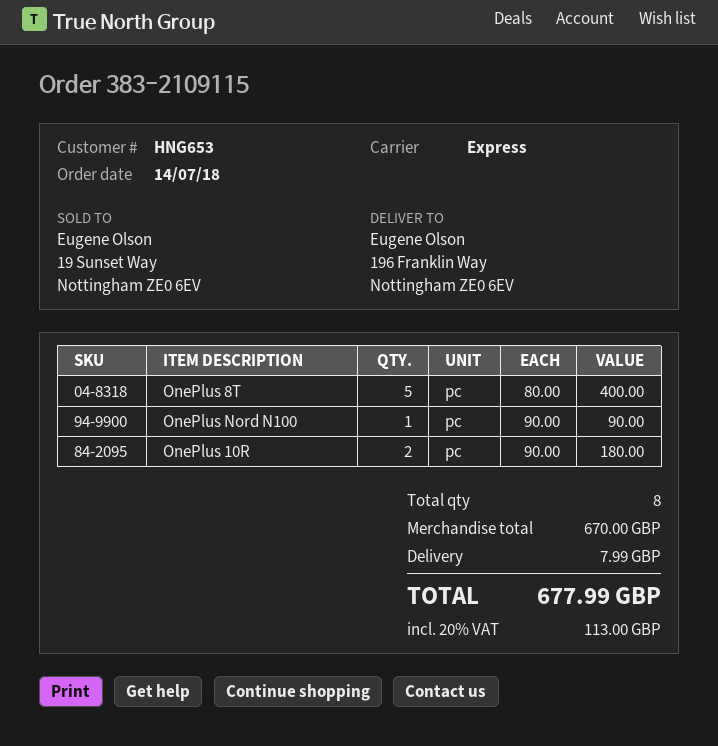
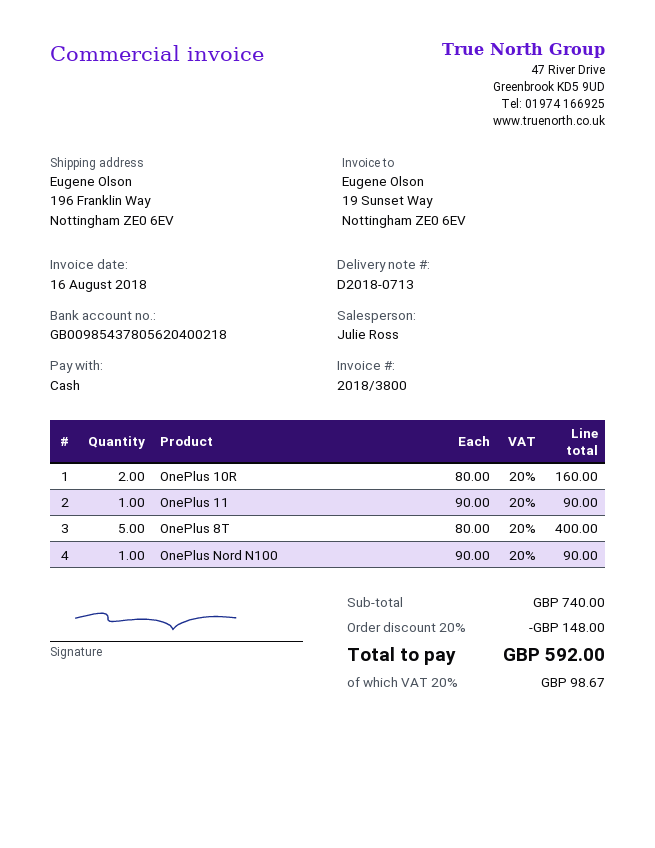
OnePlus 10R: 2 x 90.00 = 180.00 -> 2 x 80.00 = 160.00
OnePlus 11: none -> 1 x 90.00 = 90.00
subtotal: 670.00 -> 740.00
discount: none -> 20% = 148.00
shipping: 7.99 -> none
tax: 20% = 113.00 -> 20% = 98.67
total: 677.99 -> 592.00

---

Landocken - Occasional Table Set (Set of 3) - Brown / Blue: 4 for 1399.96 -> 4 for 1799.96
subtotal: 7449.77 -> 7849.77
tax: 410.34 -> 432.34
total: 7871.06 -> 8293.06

* _What you have to do_:
Could you write out, exactly as they stand, only the lines above that begin at the line with "Landocken - Occasional" and stop after the line with "total: 7871.06 -> 8293.06"?

* _Task result_:
Landocken - Occasional Table Set (Set of 3) - Brown / Blue: 4 for 1399.96 -> 4 for 1799.96
subtotal: 7449.77 -> 7849.77
tax: 410.34 -> 432.34
total: 7871.06 -> 8293.06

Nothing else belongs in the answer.